• _WORK ITEM_
When the string "auto" is part of a line in the data below, report the whole line.

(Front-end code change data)
═══

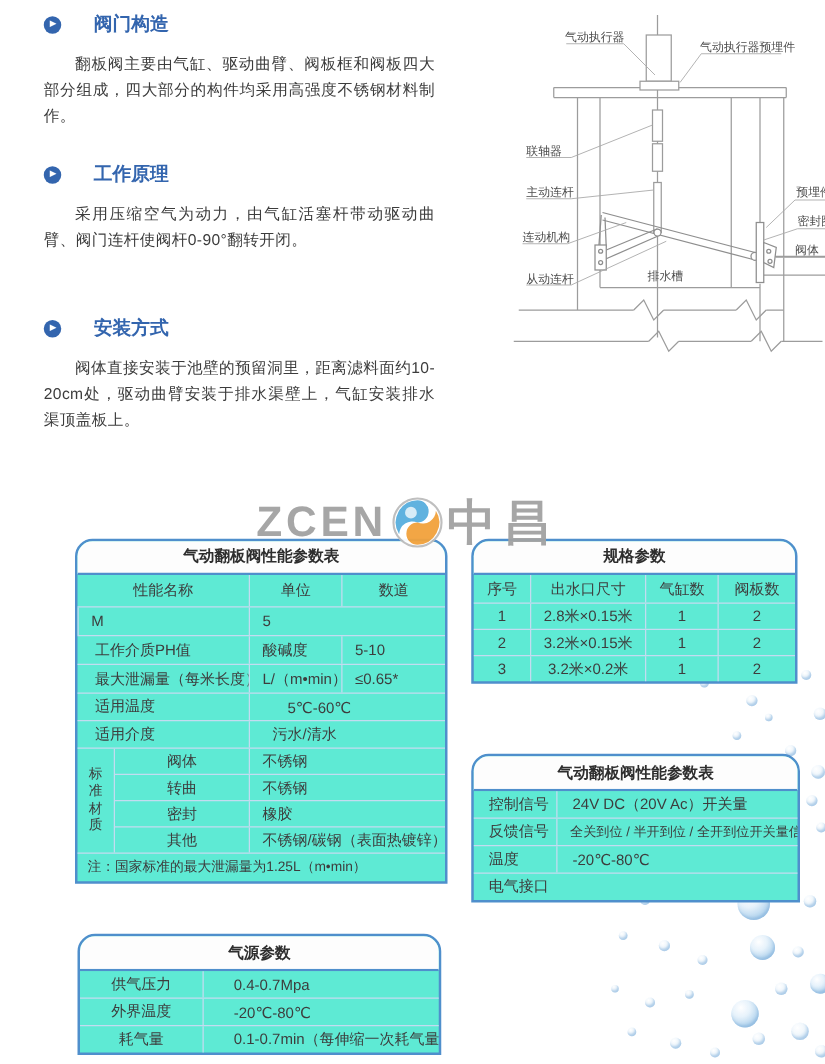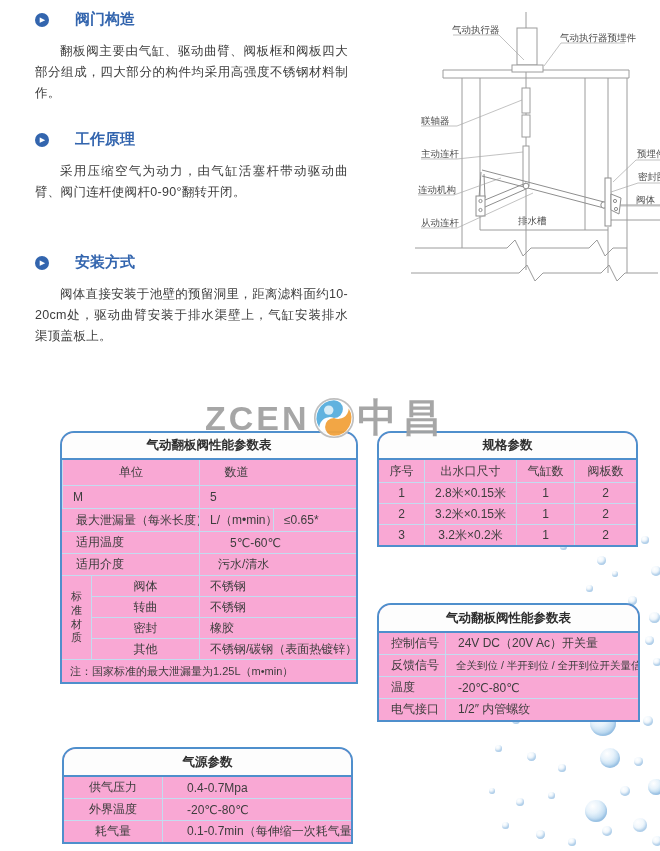--- a/index.html
+++ b/index.html
@@ -14,21 +14,21 @@
   .s-head{display:flex;align-items:center;gap:26px;color:#3365ae;font-weight:bold;font-size:15px;}
   .s-ico{width:14px;height:14px;border-radius:50%;background:#3365ae;color:#fff;
          display:inline-flex;align-items:center;justify-content:center;flex:0 0 14px;}
   .s-ico i{font-style:normal;font-size:7px;line-height:1;transform:translateX(0.5px);}
   .s-body{margin-top:12px;font-size:12.5px;line-height:21px;color:#3c3c3c;
           text-indent:2em;text-align:justify;letter-spacing:.3px;}
   
   #diagram{position:absolute;left:393px;top:2px;z-index:1;}
   #diagram text{font-size:9.5px;fill:#4c4c4c;font-family:"Liberation Sans",sans-serif;}
   
-  .tbl{position:absolute;background:#f9a8d4;border:2px solid #4f8fcc;
+  .tbl{position:absolute;background:#5eead4;border:2px solid #4f8fcc;
        border-radius:14px 14px 0 0;z-index:2;font-size:12px;color:#3d3d3d;}
   .t-title{height:25px;line-height:25px;text-align:center;font-weight:bold;
            font-size:12.5px;color:#2e2e2e;border-bottom:2px solid #4f8fcc;
            border-radius:12px 12px 0 0;background:#fdfdfd;}
   .t-row{display:grid;border-top:1px solid #c3dcf0;align-items:stretch;height:22px;}
   .t-row.nt{border-top:none;}
   .t-head{height:25px;}
   .t-head .c{justify-content:center;padding:0;}
   .c{display:flex;align-items:center;padding-left:10px;overflow:hidden;white-space:nowrap;}
   .c.ctr{justify-content:center;padding:0;}
@@ -176,26 +176,32 @@
     <path d="M20 3 A17 17 0 0 0 6 29 A10 10 0 0 1 20 20 A8.5 8.5 0 0 0 20 3 Z" fill="#58aede"></path>
     <path d="M20 37 A17 17 0 0 0 34 11 A10 10 0 0 1 20 20 A8.5 8.5 0 0 0 20 37 Z" fill="#f2a23c"></path>
     <circle cx="15" cy="12.5" r="4.5" fill="#ffffff" opacity="0.75"></circle>
   </svg>
   <span class="cn">中昌</span>
 </div>
 
 <div class="tbl" style="left:60px;top:431px;width:294px;">
   <div class="t-title">气动翻板阀性能参数表</div>
   <div class="t-row t-head nt cols3">
+    <div class="c">性能名称</div>
     <div class="c bl">单位</div>
     <div class="c bl">数道</div>
   </div>
   <div class="t-row cols3">
     <div class="c bl">M</div>
     <div class="c bl">5</div>
+  </div>
+  <div class="t-row cols3">
+    <div class="c n">工作介质PH值</div>
+    <div class="c bl">酸碱度</div>
+    <div class="c bl">5-10</div>
   </div>
   <div class="t-row cols3">
     <div class="c n">最大泄漏量（每米长度）</div>
     <div class="c bl">L/（m•min）</div>
     <div class="c bl">≤0.65*</div>
   </div>
   <div class="t-row cols2 m">
     <div class="c n">适用温度</div>
     <div class="c bl" style="padding-left:30px;">5℃-60℃</div>
   </div>
@@ -264,21 +270,20 @@
   <div class="t-row colsA r21">
     <div class="c" style="padding-left:12px;">反馈信号</div>
     <div class="c bl fs-small" style="padding-left:10px;">全关到位 / 半开到位 / 全开到位开关量信号</div>
   </div>
   <div class="t-row colsA r21">
     <div class="c" style="padding-left:12px;">温度</div>
     <div class="c bl" style="padding-left:12px;">-20℃-80℃</div>
   </div>
   <div class="t-row colsA r21">
     <div class="c" style="padding-left:12px;">电气接口</div>
-    <div class="c bl" style="padding-left:12px;">1/2″ 内管螺纹</div>
   </div>
 </div>
 
 <div class="tbl" style="left:62px;top:747px;width:287px;">
   <div class="t-title" style="height:26px;line-height:26px;">气源参数</div>
   <div class="t-row nt colsB r21">
     <div class="c ctr">供气压力</div>
     <div class="c bl" style="padding-left:24px;">0.4-0.7Mpa</div>
   </div>
   <div class="t-row colsB r21">

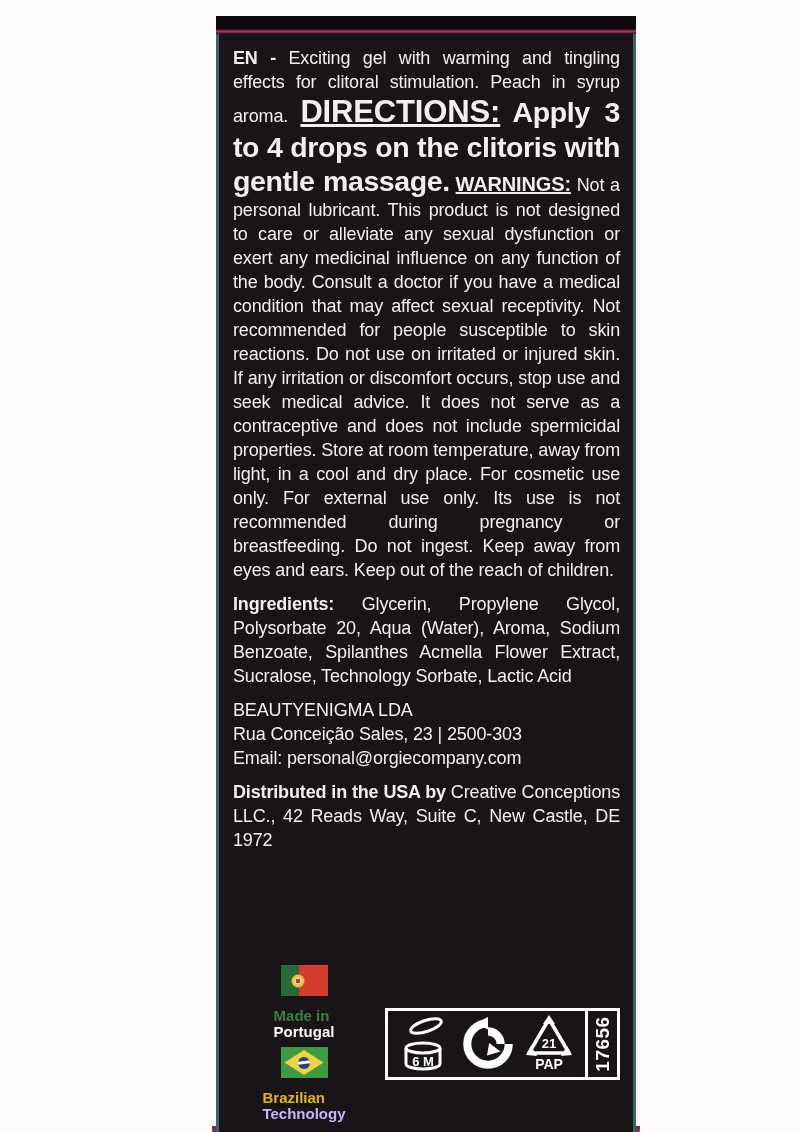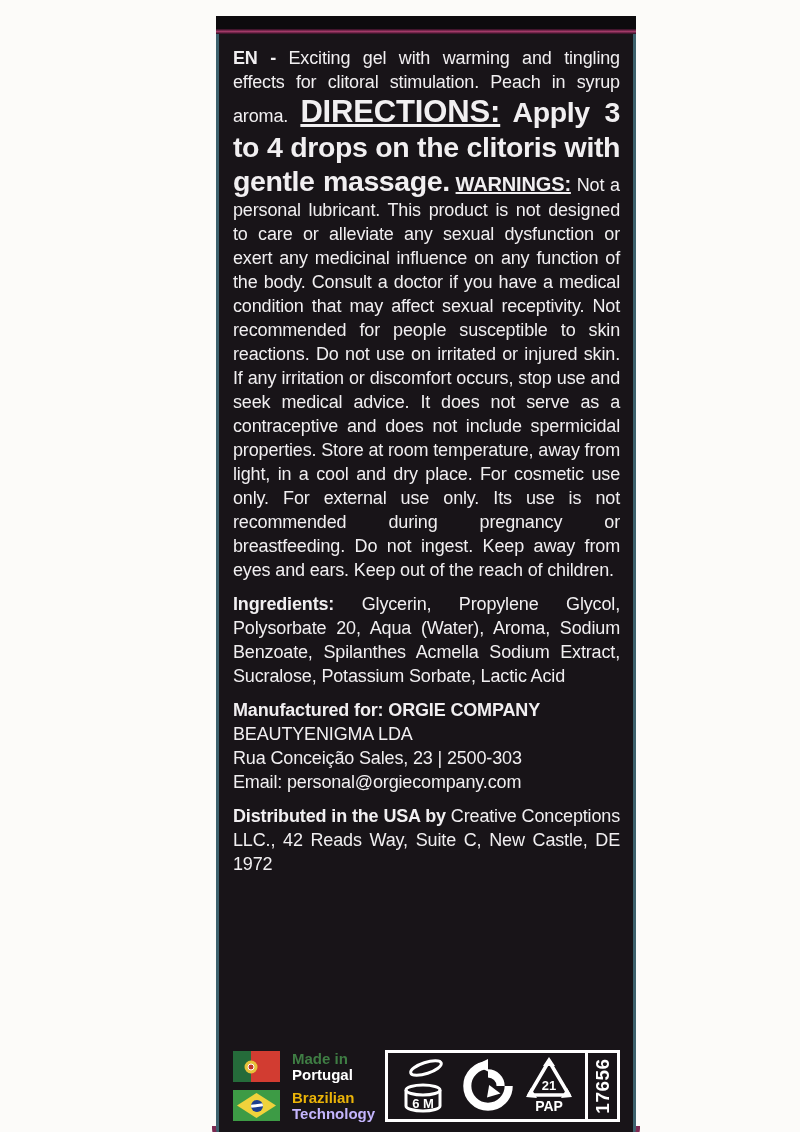--- a/index.html
+++ b/index.html
@@ -21,21 +21,21 @@
   .para + .para { margin-top:10px; }
   b { font-weight:bold; }
   .directions { font-size:31px; line-height:36px; font-weight:bold; text-decoration:underline; white-space:nowrap; }
   .apply { font-size:28.5px; line-height:34px; font-weight:bold; letter-spacing:-0.4px; }
   .warnings { font-size:20px; font-weight:bold; text-decoration:underline; }
   .addr-line { font-size:18px; line-height:24px; text-align:left; letter-spacing:-0.15px; }
 
   
   .badges-row { margin-top:auto; display:flex; align-items:center; gap:10px; padding-top:8px; }
   .flags-col { display:flex; flex-direction:column; gap:7px; width:142px; }
-  .flag-row { display:flex; align-items:center; gap:12px; }
+  .flag-row { display:flex; align-items:center; gap:12px;flex-direction:column; }
   .flag { width:47px; height:31px; position:relative; flex:0 0 auto; }
   .flag-pt { background:linear-gradient(to right,#256b3a 0,#256b3a 38%,#d23c31 38%); }
   .flag-pt .emblem { position:absolute; left:38%; top:50%; transform:translate(-50%,-50%);
     width:13px; height:13px; border-radius:50%; background:#e8c33a; }
   .flag-pt .emblem::after { content:""; position:absolute; inset:3px; border-radius:50%;
     background:#c0392b; border:1.5px solid #fff; }
   .flag-br { background:#3d9b45; }
   .flag-br .diamond { position:absolute; left:4px; right:4px; top:3px; bottom:3px;
     background:#f0d23c; clip-path:polygon(50% 0,100% 50%,50% 100%,0 50%); }
   .flag-br .globe { position:absolute; left:50%; top:50%; transform:translate(-50%,-50%);
@@ -78,25 +78,24 @@
         <b>EN -</b>
         <span>Exciting gel with warming and tingling effects for clitoral stimulation. Peach in syrup aroma.</span>
         <span class="directions">DIRECTIONS:</span>
         <span class="apply">Apply 3 to 4 drops on the clitoris with gentle massage.</span>
         <span class="warnings">WARNINGS:</span>
         <span>Not a personal lubricant. This product is not designed to care or alleviate any sexual dysfunction or exert any medicinal influence on any function of the body. Consult a doctor if you have a medical condition that may affect sexual receptivity. Not recommended for people susceptible to skin reactions. Do not use on irritated or injured skin. If any irritation or discomfort occurs, stop use and seek medical advice. It does not serve as a contraceptive and does not include spermicidal properties. Store at room temperature, away from light, in a cool and dry place. For cosmetic use only. For external use only. Its use is not recommended during pregnancy or breastfeeding. Do not ingest. Keep away from eyes and ears. Keep out of the reach of children.</span>
       </p>
 
       <p class="para">
         <b>Ingredients:</b>
-        <span>Glycerin, Propylene Glycol, Polysorbate 20, Aqua (Water), Aroma, Sodium Benzoate, Spilanthes Acmella Sodium Extract, Sucralose, Potassium Sorbate, Lactic Acid</span>
+        <span>Glycerin, Propylene Glycol, Polysorbate 20, Aqua (Water), Aroma, Sodium Benzoate, Spilanthes Acmella Flower Extract, Sucralose, Technology Sorbate, Lactic Acid</span>
       </p>
 
       <p class="para">
-        <span class="addr-line" style="display:block"><b>Manufactured for:</b> <b>ORGIE COMPANY</b></span>
         <span class="addr-line" style="display:block">BEAUTYENIGMA LDA</span>
         <span class="addr-line" style="display:block">Rua Conceição Sales, 23 | 2500-303</span>
         <span class="addr-line" style="display:block">Email: personal@orgiecompany.com</span>
       </p>
 
       <p class="para">
         <b>Distributed in the USA by</b>
         <span>Creative Conceptions LLC., 42 Reads Way, Suite C, New Castle, DE 1972</span>
       </p>
 

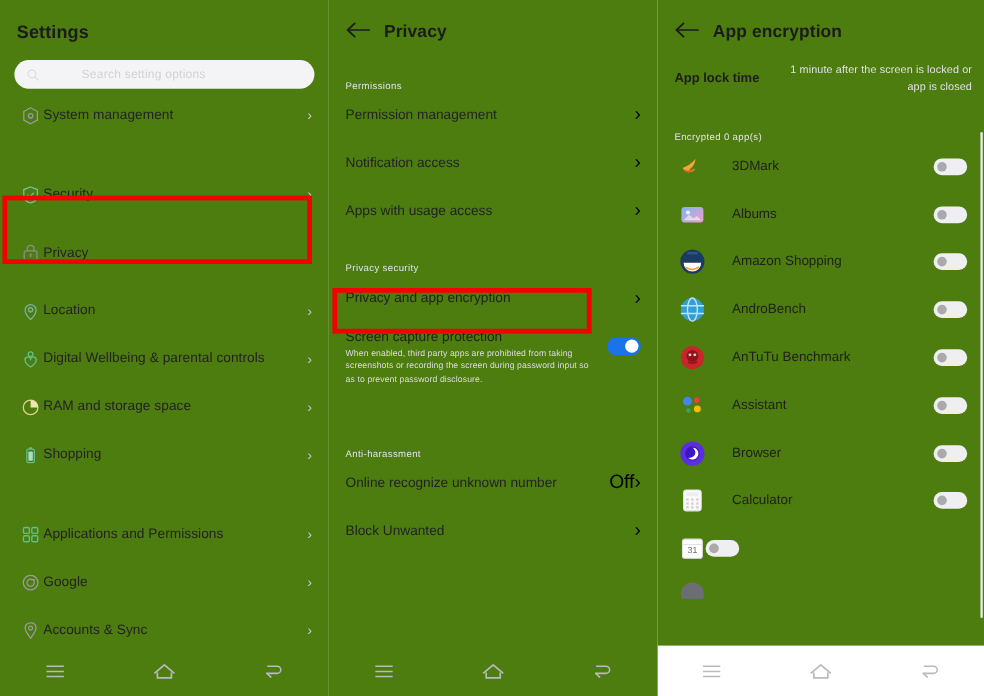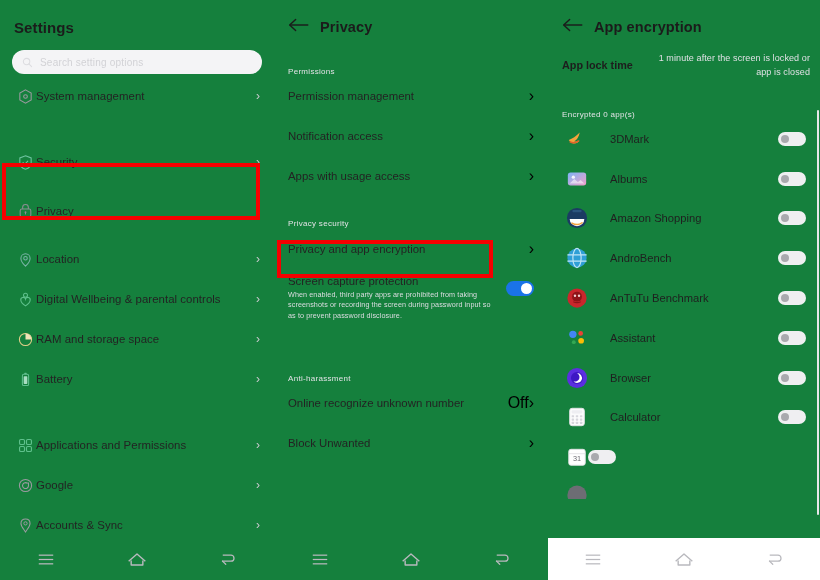--- a/index.html
+++ b/index.html
@@ -3,35 +3,35 @@
 <meta charset="utf-8">
 <style>
   * { box-sizing: border-box; margin: 0; padding: 0; }
   html, body {
     width: 820px; height: 580px;
     background: #ffffff;
     font-family: "Liberation Sans", sans-serif;
     overflow: hidden;
   }
   .screens { display: flex; width: 820px; height: 580px; }
-  .panel { position: relative; height: 580px; background: #15803d; overflow: hidden; }
+  .panel { position: relative; height: 580px; background: #4d7c0f; overflow: hidden; }
   .panel-1 { width: 274px; }
   .panel-2 { width: 274px; }
   .panel-3 { width: 272px; }
 
   
   .title-bar { display: flex; align-items: center; padding: 12px 0 0 14px; height: 42px; }
   .title-bar .back { width: 26px; height: 20px; margin-right: 6px; flex: 0 0 auto; }
   .title-txt { font-size: 14.5px; font-weight: bold; color: #1b1b1b; letter-spacing: .1px; }
   .title-txt.big { font-size: 15px; }
 
   
   .search {
     margin: 8px 12px 2px 12px; height: 24px; border-radius: 13px;
-    background: #f4f4f6; display: flex; align-items: center; padding: 0 10px;
+    background: #f4f4f6; display: flex; align-items: center; padding: 0 10px; gap: 28px;
   }
   .search .ph { font-size: 10px; color: #d2d2d6; margin-left: 7px; letter-spacing: .2px; }
 
   
   .row {
     display: flex; align-items: center;
     height: 40px; padding: 0 14px 0 14px; position: relative;
   }
   .row .ico { width: 22px; flex: 0 0 22px; display: flex; align-items: center; justify-content: center; }
   .row .lbl { font-size: 11.4px; color: #232323; margin-left: 0; flex: 1 1 auto; letter-spacing: .05px; }
@@ -188,21 +188,21 @@
     </div>
 
     <div class="row">
       <span class="ico">
         <svg width="17" height="17" viewBox="0 0 24 24">
           <rect x="7.6" y="4.6" width="8.8" height="16" rx="2" fill="none" stroke="#62bf90" stroke-width="1.5"></rect>
           <rect x="10.2" y="2.4" width="3.6" height="2.2" rx="1" fill="#62bf90"></rect>
           <rect x="9.4" y="7.4" width="5.2" height="11" rx="1" fill="#a8ddc2"></rect>
         </svg>
       </span>
-      <span class="lbl">Battery</span>
+      <span class="lbl">Shopping</span>
       <span class="chev">›</span>
     </div>
 
     <div class="gap"></div>
 
     <div class="row">
       <span class="ico">
         <svg width="17" height="17" viewBox="0 0 24 24">
           <rect x="3.6" y="3.6" width="7" height="7" rx="1.8" fill="none" stroke="#5fc08c" stroke-width="1.6"></rect>
           <rect x="13.4" y="3.6" width="7" height="7" rx="1.8" fill="none" stroke="#5fc08c" stroke-width="1.6"></rect>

═══

• _SOLUTION BELOW_
   .badges-row { margin-top:auto; display:flex; align-items:center; gap:10px; padding-top:8px; }
   .flag { width:47px; height:31px; position:relative; flex:0 0 auto; }
   .title-bar .back { width: 26px; height: 20px; margin-right: 6px; flex: 0 0 auto; }
   .row .lbl { font-size: 11.4px; color: #232323; margin-left: 0; flex: 1 1 auto; letter-spacing: .05px; }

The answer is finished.